We're like the apostle Paul right before he was baptized: we can't see!
Henry, the then sixty-year-old friend of my dad, stopped me with his gaze. Even after twenty-seven years, I still remember the intensity in his eyes. With deep emotion, he blurted out:

Phil, we have scales on our eyes. We're like the apostle Paul right before he was baptized: we can't see! We all need to go read and BELIEVE what Jesus said to Mary!

Henry was referring to Jesus' visit to the house of Martha and Mary (Luke 10:38-42). He was frustrated that the church couldn't see the significance of what Jesus was doing with Mary. But more than frustrated, Henry carried a deep sadness in his soul. However, he refused to give up on his church, his group of friends who didn't seem to get it, or his hope that things could be different.

Henry's emotional message was his response to a story I had told him. A bright ministry student, a young woman that he knew, delivered one of the best sermons I'd ever heard. I told him that she blew me away with her passion and her dexterity with words. Her visual imagery held our attention all the way to her application and surprise ending. I told him that I didn't know how to encourage her. Her gift was obvious. The problem that I foresaw was a place for her to use her gifts to bless the church.

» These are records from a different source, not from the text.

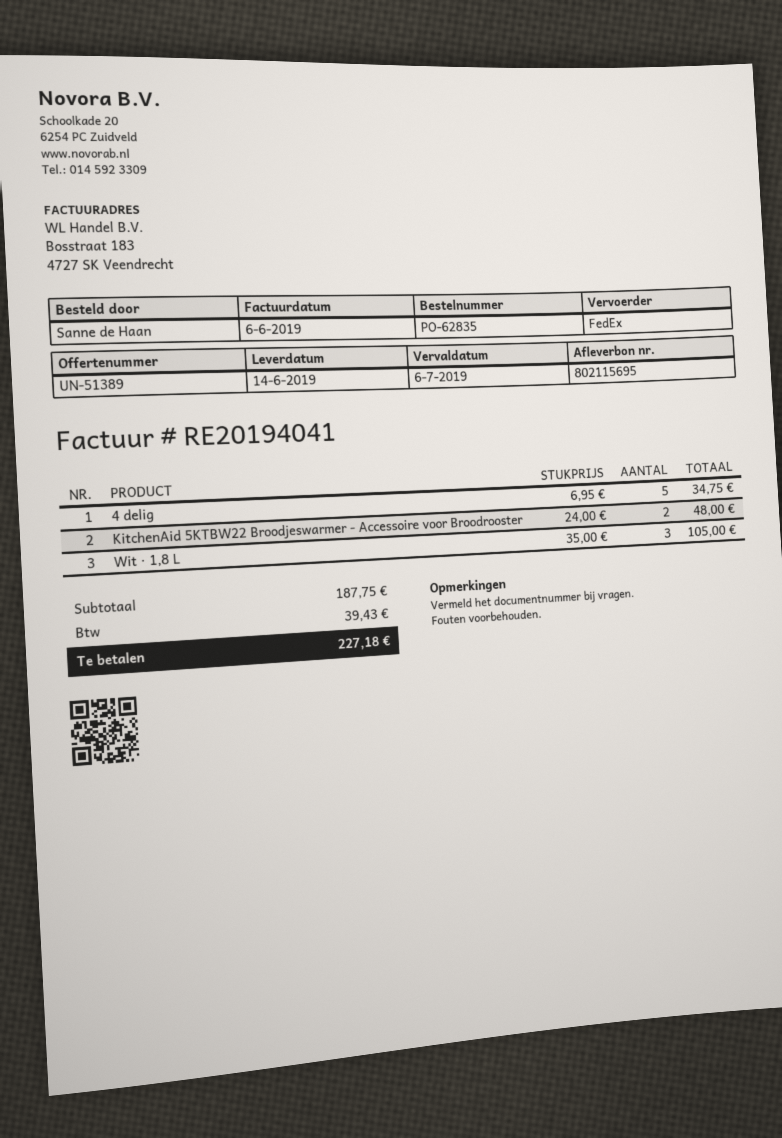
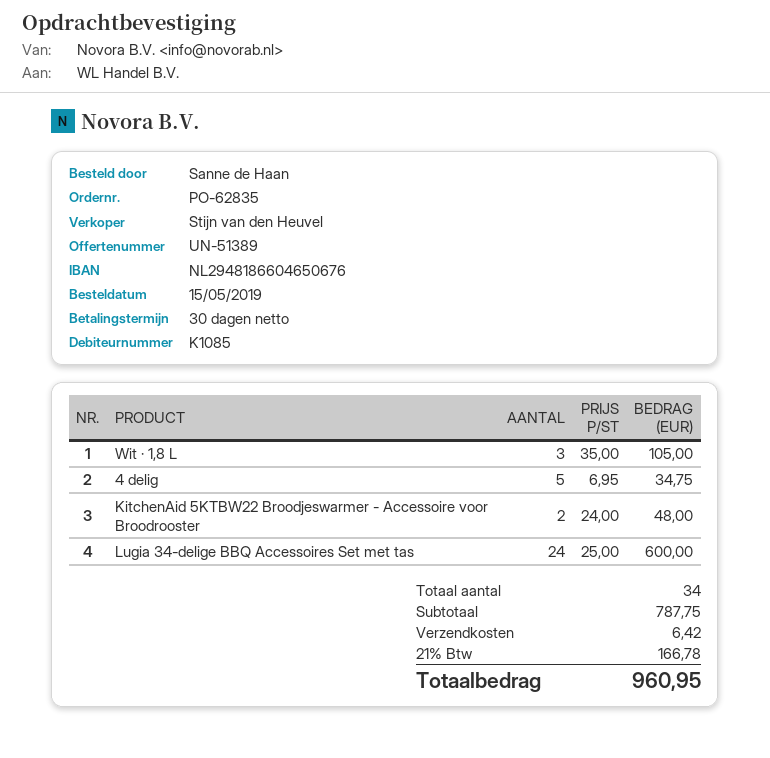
Lugia 34-delige BBQ Accessoires Set met tas: none -> 24 x 25.00 = 600.00
subtotal: 187.75 -> 787.75
shipping: none -> 6.42
tax: 39.43 -> 166.78
total: 227.18 -> 960.95

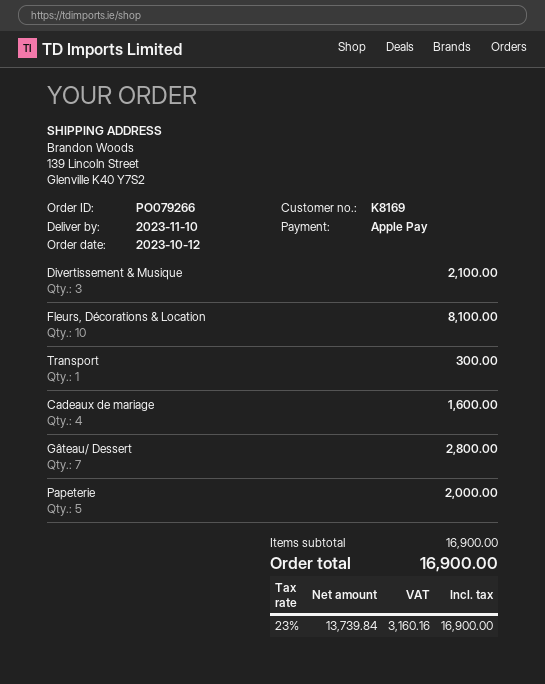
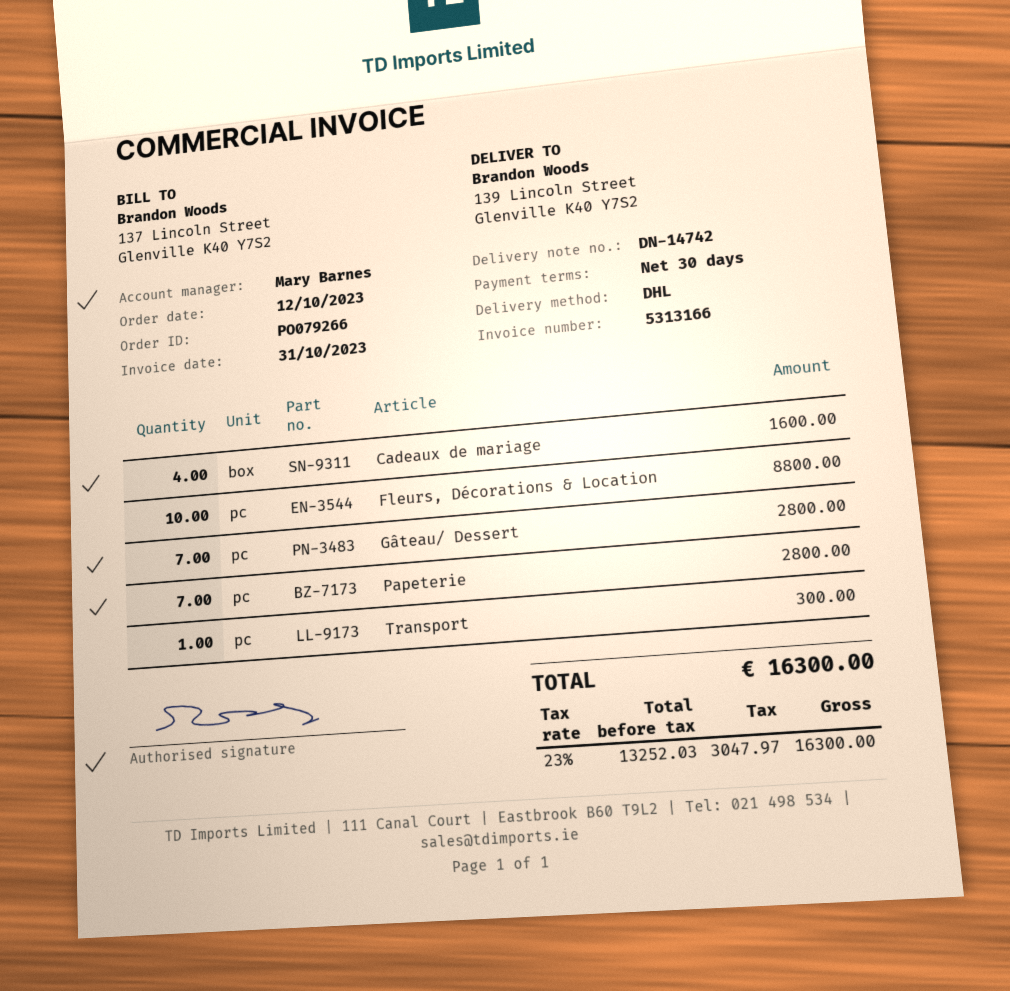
Divertissement & Musique: 3 for 2100.00 -> none
Fleurs, Décorations & Location: 10 for 8100.00 -> 10 for 8800.00
Papeterie: 5 for 2000.00 -> 7 for 2800.00
net: 13739.84 -> 13252.03
tax: 23% = 3160.16 -> 23% = 3047.97
total: 16900.00 -> 16300.00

When we finished our conversation, I read the passage about Mary as soon as I was alone. At that time, however, I was too young and too insecure to ask him what he saw in this simple story. However, his statement and Mary's story were a splinter in my heart. That splinter worked itself deeper and deeper each time I went back to look at that passage. I kept asking the Holy Spirit for help to see what the Lord wanted me to see.

One day as I was reading this story in Greek, the Spirit sent an insight that swept over me like a tidal wave. To this day, Jesus' final words to Mary reverberate with melancholy echoes in my heart:

"Martha, Martha," the Lord answered, "you are worried and upset about many things, but few things are needed — or indeed only one. Mary has chosen what is better, and it will not be taken away from her." (Luke 10:42).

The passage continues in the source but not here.